Financial Stress May Accelerate Mental & Physical Aging, Study Shows

mbg Beauty and Lifestyle Senior Editor By Alexandra Engler
mbg Beauty and Lifestyle Senior Editor
Alexandra Engler is the Beauty and Lifestyle Senior Editor. She received her journalism degree from Marquette University, graduating first in the department. She has worked at many top publications and brands including Harper's Bazaar, Marie Claire, SELF, and Cosmopolitan; her byline has appeared in Esquire, Sports Illustrated, and Allure.com.

Image by Milles Studio / Stocksy

We know that financial anxiety is a real concern for most adults. As we've learned in this report and the American Psychiatric Association's most recent annual poll, two concerns tied for first place of what we are most anxious about: keeping our families safe and finances, which 66% of Americans reported they were somewhat or very anxious about. These topped health, politics, and relationships with friends and co-workers.

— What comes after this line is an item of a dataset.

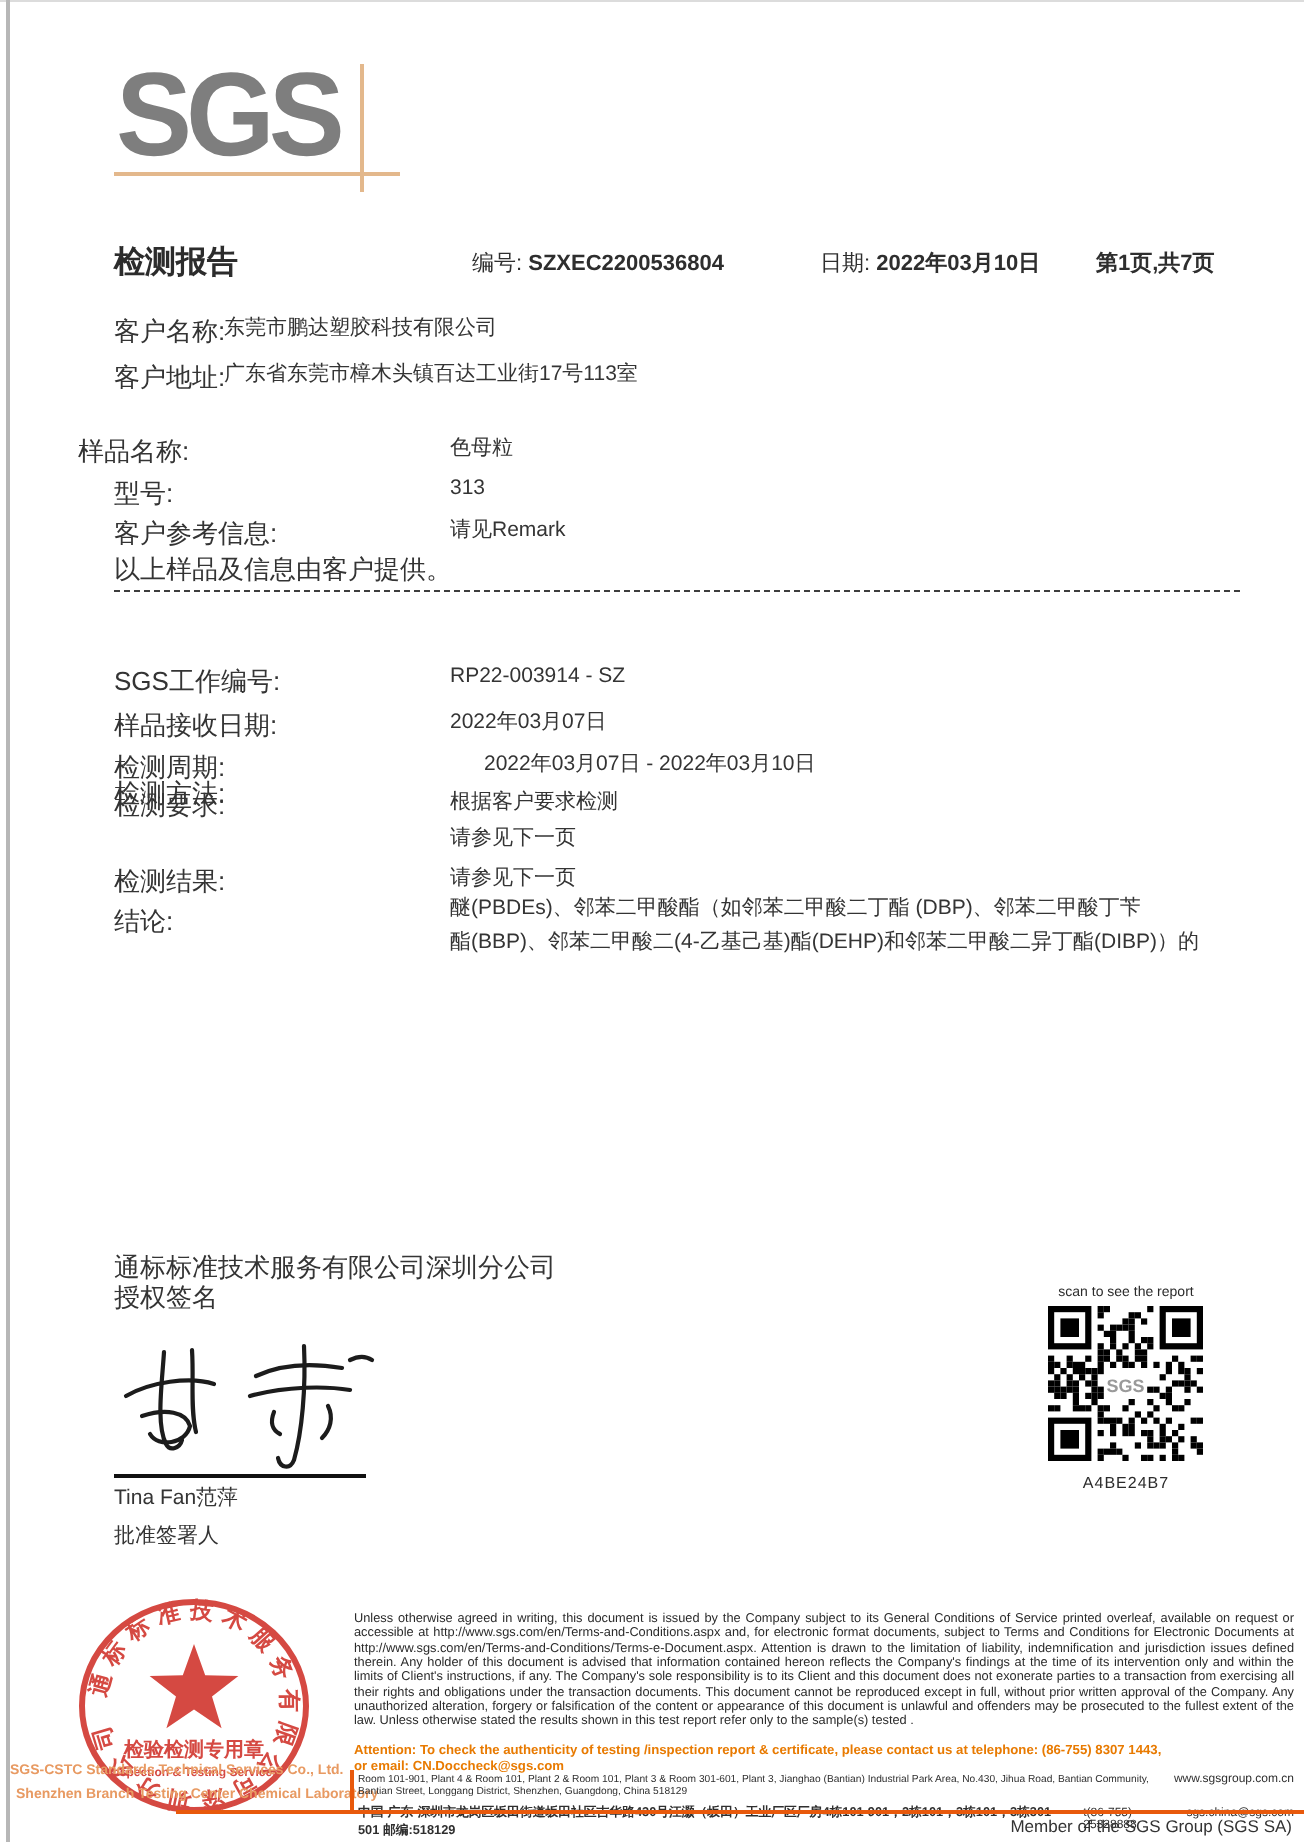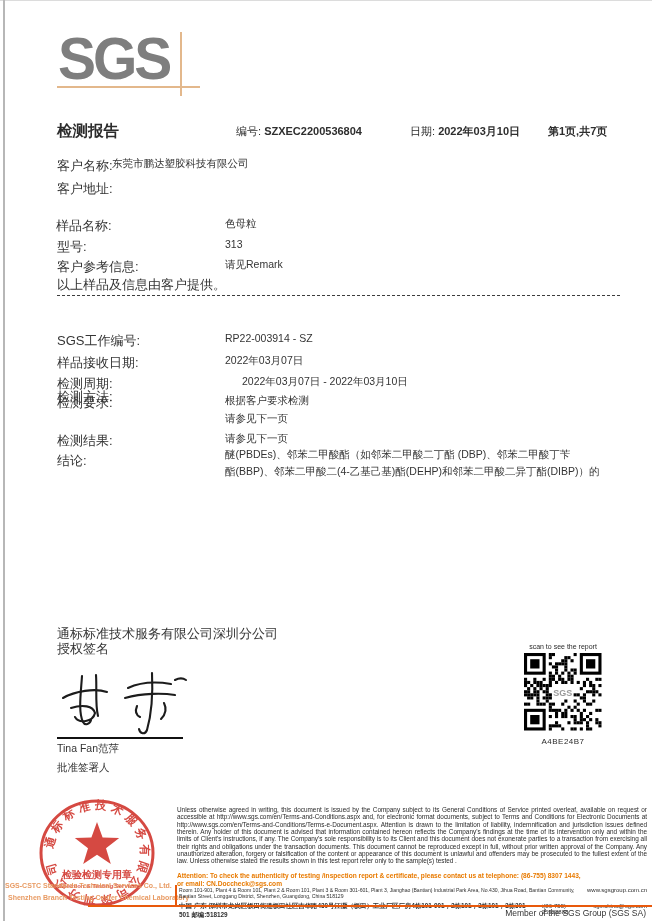"广东省东莞市樟木头镇百达工业街17号113室" div.abs { html: none -> <div>广东省东莞市樟木头镇百达工业街17号113室</div> }
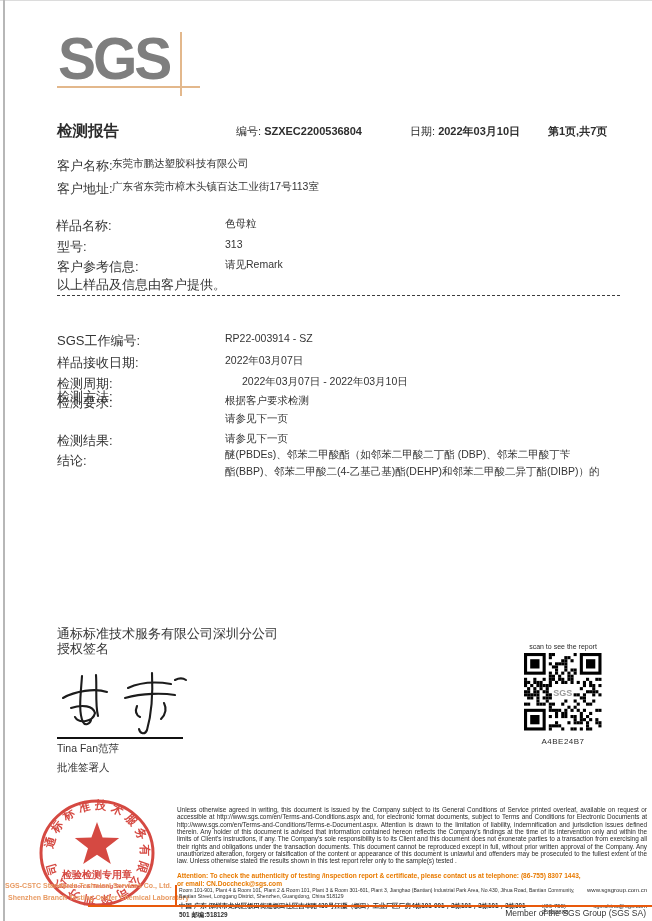"样品名称:" div.abs { left: 56px -> 39px }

Well, according to new research, severe financial anxieties have a pretty serious side effect: accelerated aging. A study recently published in the European Journal of Aging suggests that individuals who spend at least four years going through economic hardship showed signs of faster aging compared to their more economically stable counterparts. These signs included poorer cognitive function at an earlier age and higher rates of inflammation in the body, as seen through markers like C-reactive protein (CRP) and IL-6. (And we also know from previous research that inflammation in the body leads to a plethora of issues from physical diseases to mental health issues, like worsened depression and low motivation.)

The researchers from the Department of Public Health at the University of Copenhagen in Denmark classified economic hardship by those with a "relatively low income," which in this case meant individuals with incomes 60% less than the national average across 22 years. Over the long-term study, which took place between 1987 and 2008, the researchers monitored over 5,000 middle-age adults. Of that population, 18% of them endured economic hardships for at least four years or longer. Throughout, they analyzed both cognitive and physical function—including chair rise, grip strength, jump, and balance—and those who experienced long periods of relative poverty performed worse.

Also interesting: When an individual experienced financial hardships also had a strong impact on their aging. The individuals who might have experienced issues early on in life were not affected in the same way as those who experienced poverty later in life; this was especially true for individuals entering financial difficulties later in life due to job termination, as the study notes that was a significant contributing factor.

But, we should note, the study did not look into confounding factors that could have accelerated signs of aging, like diseases often associated with poorer populations. And it should be said this only studied the Danish population, so other crucial cultural-specific aspects (like universal health care or lack thereof) can't be taken into account when applying to other populations.

But in the end, this only further highlights how damaging financial stress can be on the body and mind.